I’ve been having a lively exchange with Canadian artist, Leigh Cooney. (More about Cooney in another blog.) The discussion began with a question about how he categorizes his art. (He has taken himself off the “outsider” list and placed himself in the “Pop Folk” category.) Do artists label their own work, or is that something imposed by others? This led to a discussion about the “purity test” for outsider artists.
One of my first blogs was about who is “outside” and who is not, and it seems that I am still wrestling with that fundamental question.
Who is a “pure” outsider – a Madonna – in the world of commercial art? They used to be only those poor souls locked up in mental institutions, but now they walk among us. The editors of Raw Vision support the purist view. They regret the use of the “outsider artist” label to just anyone who is self-taught. It’s not about clumsiness or naiveté. Outsider art, they say, is “synonymous with Art Brut in both spirit and meaning, to that rarity of art produced by those who do not know its name.”
Here’s the conundrum. As Cooney points out, the purposes of outsider art fairs and galleries are to bring attention to the work of outsider artists, living or dead. But does plucking outsider artists from obscurity cause them to lose the purity and naiveté that made them outsiders in the first place?

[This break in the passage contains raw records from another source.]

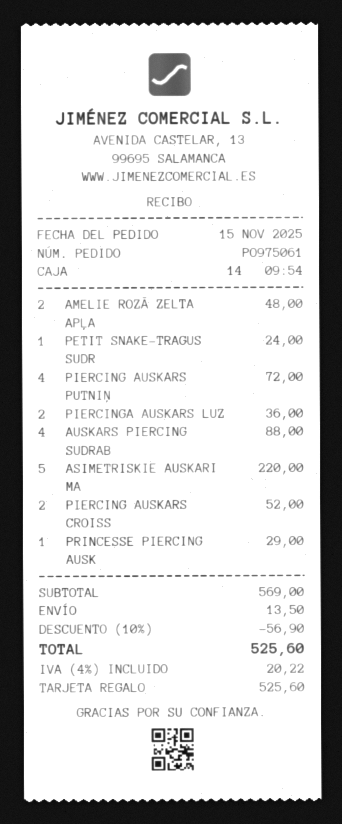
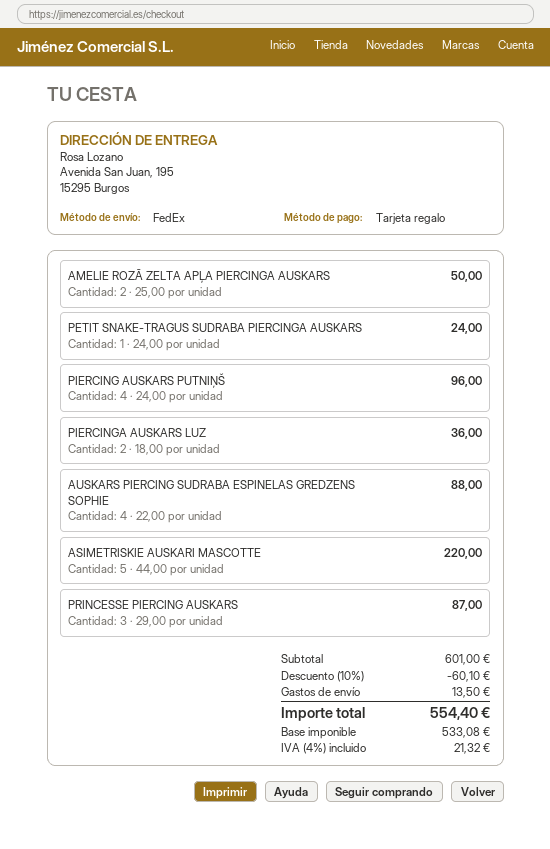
AMELIE ROZĀ ZELTA APĻA: 2 for 48.00 -> 2 for 50.00
PIERCING AUSKARS PUTNIŅ: 4 for 72.00 -> 4 for 96.00
PIERCING AUSKARS CROISS: 2 for 52.00 -> none
PRINCESSE PIERCING AUSK: 1 for 29.00 -> 3 for 87.00
subtotal: 569.00 -> 601.00
discount: 10% = 56.90 -> 10% = 60.10
tax: 4% = 20.22 -> 4% = 21.32
total: 525.60 -> 554.40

Are pure outsider artists only those who don’t know they are outsider artists? What happens when others scrutinize their work and tell them they are real artists?

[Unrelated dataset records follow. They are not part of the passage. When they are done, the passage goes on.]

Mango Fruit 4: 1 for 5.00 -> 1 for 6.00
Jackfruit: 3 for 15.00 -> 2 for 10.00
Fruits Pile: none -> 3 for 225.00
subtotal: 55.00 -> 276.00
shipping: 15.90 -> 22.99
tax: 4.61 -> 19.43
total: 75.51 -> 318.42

And then there are the bad boys (and girls) of the outsider art world, like Joe Coleman. Coleman is one of the BIG success stories in the outsider art world. He is well known, prolific, produces remarkable art, and is very, very good at marketing his work. He used to be an outsider before he was stripped of his title. He had been exhibiting at the Outsider Art Fair in NYC for 6 years. Then, in 2003, he was barred from the fair because it was discovered he had done a stint at art school (actually, he was thrown out), thereby removing him from the self-taught category. Coleman has another version of the story. He says he was ostracized for being “too aware of the whole business process of selling” his work. “They seem to want to promote an art in which they’re dealing with people who are either emotionally or physically incapable of protecting themselves. Or dead.” Writer, Jesse Walker, notes that Coleman is not the only artist in the fair with such a background. Alex Grey, for example, teaches art!
I like the way Walker has summed up the controversy:
The conflict is important for a different reason: because it exposes certain assumptions about “primitive” art. One reason outsider art is increasingly popular is because it seems so unmediated, as though it tumbled directly from the creator’s mind onto the canvas. The discovery that the creator actually guided its fall with some skills—skills, worse yet, that he deliberately honed—can feel like a betrayal, at least for those who’ve romanticized the artist as an untutored primitive without any self-awareness.
Do outsider artists turn into whores of the art world when they achieve recognition through marketing? Not necessarily. Not unless they take the next step and start pandering to their audience. We have enough artists who produce paintings to match the couch. They are the ones, in my opinion, who have sold their souls for fortune and fame.